Ein DAX-40-Unternehmen, das sich in einer umfassenden digitalen Transformation befand, musste seine HR-Organisation und Governance-Struktur entsprechend weiterentwickeln. Die bestehende Struktur war nicht auf die Anforderungen eines globalen digitalen Programms ausgelegt, und diese Lücke wurde zunehmend zu einem Risiko.

Ich analysierte die bestehende HR-Organisation und Governance-Struktur im Detail, bewertete, was die Transformation erfordern würde, und entwickelte das Zielorganisationsdesign durch Stakeholder-Workshops und Alignment-Sessions. Außerdem definierte ich einen initialen Rollout-Plan aus HR-Organisationsperspektive, um das übergeordnete Programm zu unterstützen.

Das Unternehmen verfügte über eine klare Personalstruktur und einen Governance-Plan, um die digitale Transformation zu verankern. Das Programm stützte sich auf eine stabile organisatorische Grundlage, wobei Rollen, Governance und Struktur bereits vor Beginn der Einführung festgelegt worden waren.

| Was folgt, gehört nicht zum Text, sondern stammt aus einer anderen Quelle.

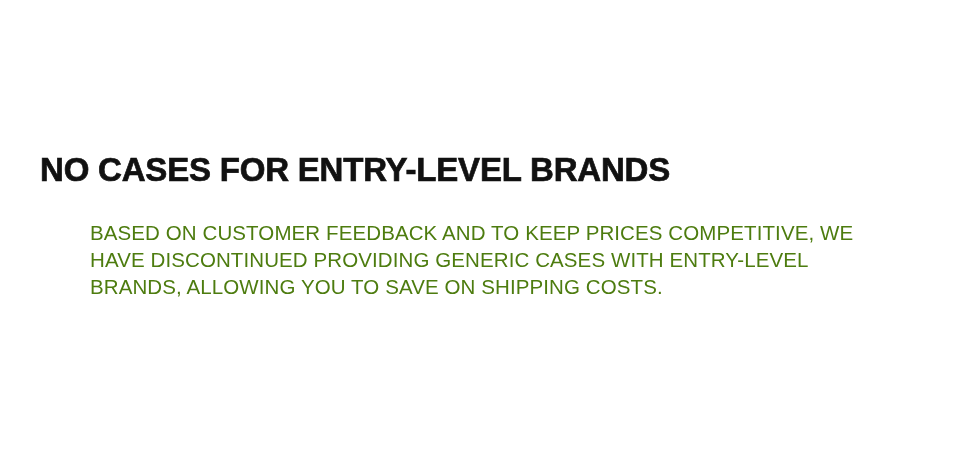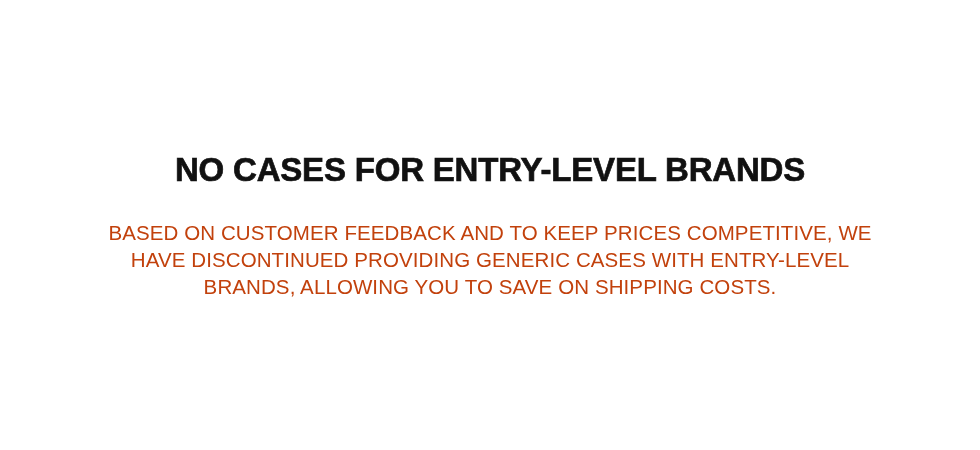--- a/index.html
+++ b/index.html
@@ -23,21 +23,21 @@
     display: block;
     position: relative;
   }
 
   .promo-inner {
     position: absolute;
     left: 50%;
     transform: translateX(-50%);
     top: 150px;
     width: 900px;
-    text-align: center;
+    text-align: left;
   }
 
   .promo-heading {
     margin: 0;
     font-family: "Liberation Sans", "DejaVu Sans", sans-serif;
     font-size: 33px;
     line-height: 40px;
     font-weight: 700;
     letter-spacing: -0.2px;
     color: #111111;
@@ -47,21 +47,21 @@
   }
 
   .promo-body {
     margin: 0;
     padding-top: 29px;
     font-family: "Liberation Sans", "DejaVu Sans", sans-serif;
     font-size: 20.5px;
     line-height: 27px;
     font-weight: 400;
     letter-spacing: 0.1px;
-    color: #c2410c;
+    color: #4d7c0f;
     text-transform: uppercase;
     width: 800px;
     margin-left: auto;
     margin-right: auto;
   }
 </style>
 </head>
 <body>
 
 <div class="promo-banner">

Gestaltung einer unternehmensweiten Job-Architektur

Eine globale Organisation benötigte eine einheitliche, integrierte Stellenarchitektur, die Talentmanagement, Karriereentwicklung und organisationale Klarheit über alle Berufsgruppen und Funktionen hinweg unterstützen konnte. Die bestehende Struktur war organisch gewachsen und besaß nicht die nötige Kohärenz, um die strategischen Ambitionen zu unterstützen.

In enger Zusammenarbeit mit der Organisation entwickelte ich einen neuen globalen Stellenkatalog und ein Rollen-Framework, das alle Berufsgruppen abdeckte. Der Entwicklungsprozess umfasste eine enge Zusammenarbeit mit Business-Stakeholdern, um sicherzustellen, dass die Architektur sowohl strategisch kohärent als auch über Funktionen und Regionen hinweg praktisch umsetzbar war.

Die Organisation verfügte über eine einheitliche, integrierte Stellenarchitektur, die Klarheit über Rollen schuf, integriertes Talentmanagement unterstützte und der Organisation eine gemeinsame Sprache dafür gab, wie Arbeit strukturiert ist und wie sich Karrieren entwickeln.

Ausrichtung von HR mit dem Business

Die People-Strategie eines DAX-40-Konzerns hatte sich von der Unternehmensausrichtung entfernt. Die HR-Funktion benötigte ein Konzept, mit dem sie ihren strategischen Beitrag für die Organisation & externe Zielgruppen verdeutlichen konnte.

Ich führte eine umfassende Überprüfung der bestehenden HR-Unterlagen sowie Interviews mit Stakeholdern, Workshops & Abstimmungsrunden durch. Darauf basierend aktualisierte ich die Personalstrategie, Vision, Mission, Prinzipien und die People Story. Zudem entwarf ich einen integrierten strategischen Rahmen, der verdeutlicht, wie HR die Geschäftsergebnisse aktiv unterstützt.

Das Unternehmen verfügte nun über eine einheitliche Personalstrategie und einen klaren Rahmen für die Vermittlung der strategischen Rolle von HR, der für unternehmensweite Kommunikation, Investor Relations und die öffentliche Positionierung genutzt wurde.

L&E-Kompetenzaufbau in einem etablierten Team

Ein etabliertes L&E-Team hatte neue Mitarbeiter mit fundiertem HR-Hintergrund, aber ohne vorherige L&E-Erfahrung eingestellt. Das Team musste diese schnell einarbeiten, damit sie ohne lange Einarbeitungszeit selbstständig arbeiten konnten.

Ich begleitete, coachte und entwickelte die neuen Teammitglieder in den Bereichen L&E-Strategie, Betriebsmodelle und praktische Umsetzung. Gemeinsam mit ihnen erarbeitete ich eine konkrete Roadmap mit kurz-, mittel- und langfristigen Prioritäten und stellte sicher, dass das Gelernte direkt in ihre tägliche Arbeit einfloss.

Die neuen Teammitglieder konnten innerhalb kurzer Zeit eigenständig einen Beitrag leisten, da sie über ein klares Verständnis der L&D-Landschaft, einen konkreten Fahrplan und das nötige Selbstvertrauen verfügten, um das Projekt voranzutreiben. Das Wissen war verankert und hing nicht von fortlaufender externer Unterstützung ab.